### What the task asks
Exactly the lines from the one containing "- home=/home/ywang17" through the end of the data below are to be reproduced, and nothing besides them.

### Dataset extract
--------------------------------

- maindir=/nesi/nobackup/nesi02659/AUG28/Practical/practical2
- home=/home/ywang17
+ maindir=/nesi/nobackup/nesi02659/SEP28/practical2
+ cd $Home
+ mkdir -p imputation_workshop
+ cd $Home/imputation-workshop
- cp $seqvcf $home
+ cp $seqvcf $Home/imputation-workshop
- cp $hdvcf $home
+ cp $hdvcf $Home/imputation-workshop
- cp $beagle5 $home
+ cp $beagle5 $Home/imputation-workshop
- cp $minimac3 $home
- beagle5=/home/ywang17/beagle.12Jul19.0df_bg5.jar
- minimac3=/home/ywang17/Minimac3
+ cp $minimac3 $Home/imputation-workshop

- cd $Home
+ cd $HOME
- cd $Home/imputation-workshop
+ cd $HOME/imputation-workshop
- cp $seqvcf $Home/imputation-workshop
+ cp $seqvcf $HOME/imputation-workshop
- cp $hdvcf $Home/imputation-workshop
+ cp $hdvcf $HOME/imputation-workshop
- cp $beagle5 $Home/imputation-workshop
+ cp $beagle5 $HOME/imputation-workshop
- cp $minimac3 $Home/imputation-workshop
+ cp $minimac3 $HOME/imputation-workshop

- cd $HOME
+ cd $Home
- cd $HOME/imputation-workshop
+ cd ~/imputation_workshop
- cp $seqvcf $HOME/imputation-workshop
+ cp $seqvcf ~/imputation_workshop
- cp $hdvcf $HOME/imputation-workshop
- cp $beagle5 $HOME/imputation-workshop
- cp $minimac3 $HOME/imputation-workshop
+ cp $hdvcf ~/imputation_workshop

--------------------------------

### Problem solution
- home=/home/ywang17
+ maindir=/nesi/nobackup/nesi02659/SEP28/practical2
+ cd $Home
+ mkdir -p imputation_workshop
+ cd $Home/imputation-workshop
- cp $seqvcf $home
+ cp $seqvcf $Home/imputation-workshop
- cp $hdvcf $home
+ cp $hdvcf $Home/imputation-workshop
- cp $beagle5 $home
+ cp $beagle5 $Home/imputation-workshop
- cp $minimac3 $home
- beagle5=/home/ywang17/beagle.12Jul19.0df_bg5.jar
- minimac3=/home/ywang17/Minimac3
+ cp $minimac3 $Home/imputation-workshop

- cd $Home
+ cd $HOME
- cd $Home/imputation-workshop
+ cd $HOME/imputation-workshop
- cp $seqvcf $Home/imputation-workshop
+ cp $seqvcf $HOME/imputation-workshop
- cp $hdvcf $Home/imputation-workshop
+ cp $hdvcf $HOME/imputation-workshop
- cp $beagle5 $Home/imputation-workshop
+ cp $beagle5 $HOME/imputation-workshop
- cp $minimac3 $Home/imputation-workshop
+ cp $minimac3 $HOME/imputation-workshop

- cd $HOME
+ cd $Home
- cd $HOME/imputation-workshop
+ cd ~/imputation_workshop
- cp $seqvcf $HOME/imputation-workshop
+ cp $seqvcf ~/imputation_workshop
- cp $hdvcf $HOME/imputation-workshop
- cp $beagle5 $HOME/imputation-workshop
- cp $minimac3 $HOME/imputation-workshop
+ cp $hdvcf ~/imputation_workshop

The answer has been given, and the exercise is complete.